Instructions for the task: Retype the following records exactly and exclude the pictures.

Material to process:
• • • •
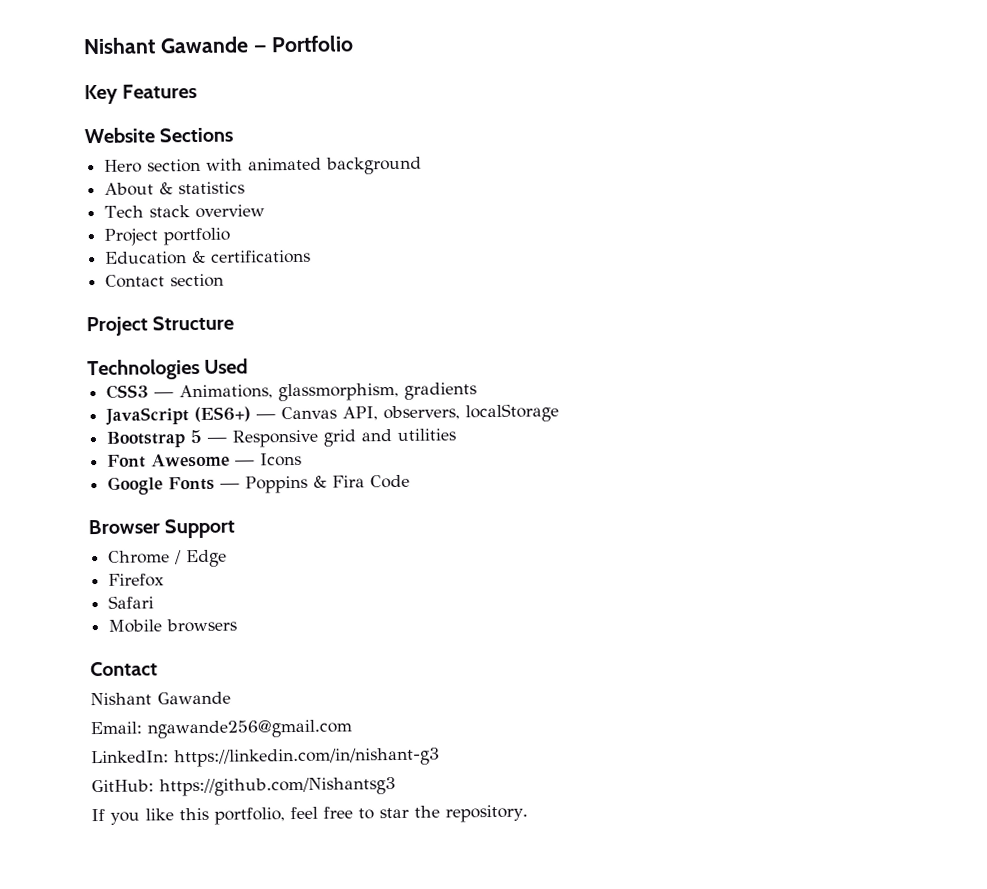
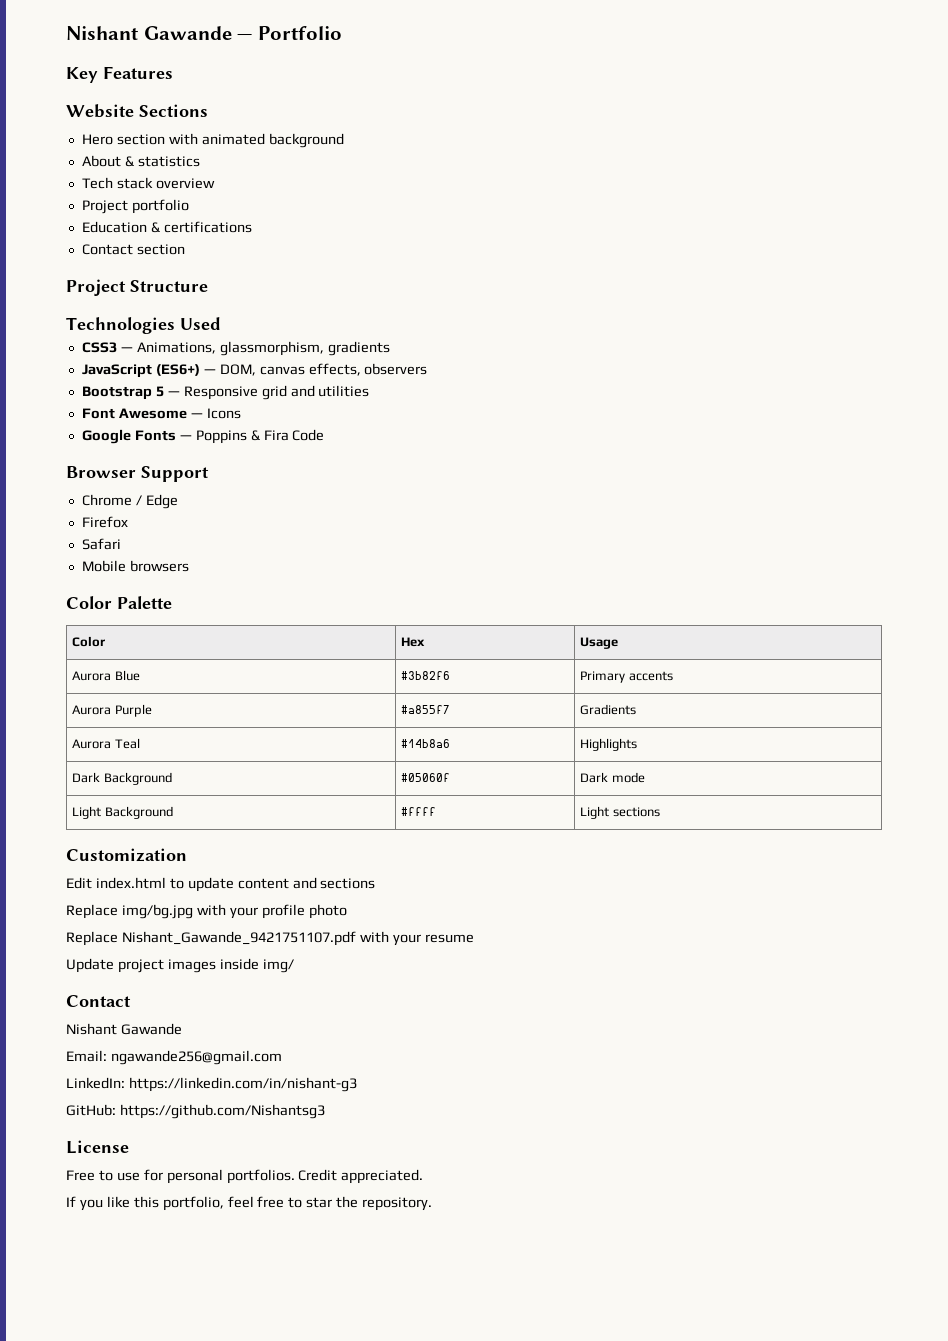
- JavaScript (ES6+) — Canvas API, observers, localStorage
+ JavaScript (ES6+) — DOM, canvas effects, observers
+ Color Palette
+ Color | Hex | Usage
+ Aurora Blue | #3b82f6 | Primary accents
+ Aurora Purple | #a855f7 | Gradients
+ Aurora Teal | #14b8a6 | Highlights
+ Dark Background | #05060f | Dark mode
+ Light Background | #ffff | Light sections
+ Customization
+ Edit index.html to update content and sections
+ Replace img/bg.jpg with your profile photo
+ Replace Nishant_Gawande_9421751107.pdf with your resume
+ Update project images inside img/
+ License
+ Free to use for personal portfolios. Credit appreciated.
• • • •
Written answer:
- JavaScript (ES6+) — Canvas API, observers, localStorage
+ JavaScript (ES6+) — DOM, canvas effects, observers
+ Color Palette
+ Color | Hex | Usage
+ Aurora Blue | #3b82f6 | Primary accents
+ Aurora Purple | #a855f7 | Gradients
+ Aurora Teal | #14b8a6 | Highlights
+ Dark Background | #05060f | Dark mode
+ Light Background | #ffff | Light sections
+ Customization
+ Edit index.html to update content and sections
+ Replace img/bg.jpg with your profile photo
+ Replace Nishant_Gawande_9421751107.pdf with your resume
+ Update project images inside img/
+ License
+ Free to use for personal portfolios. Credit appreciated.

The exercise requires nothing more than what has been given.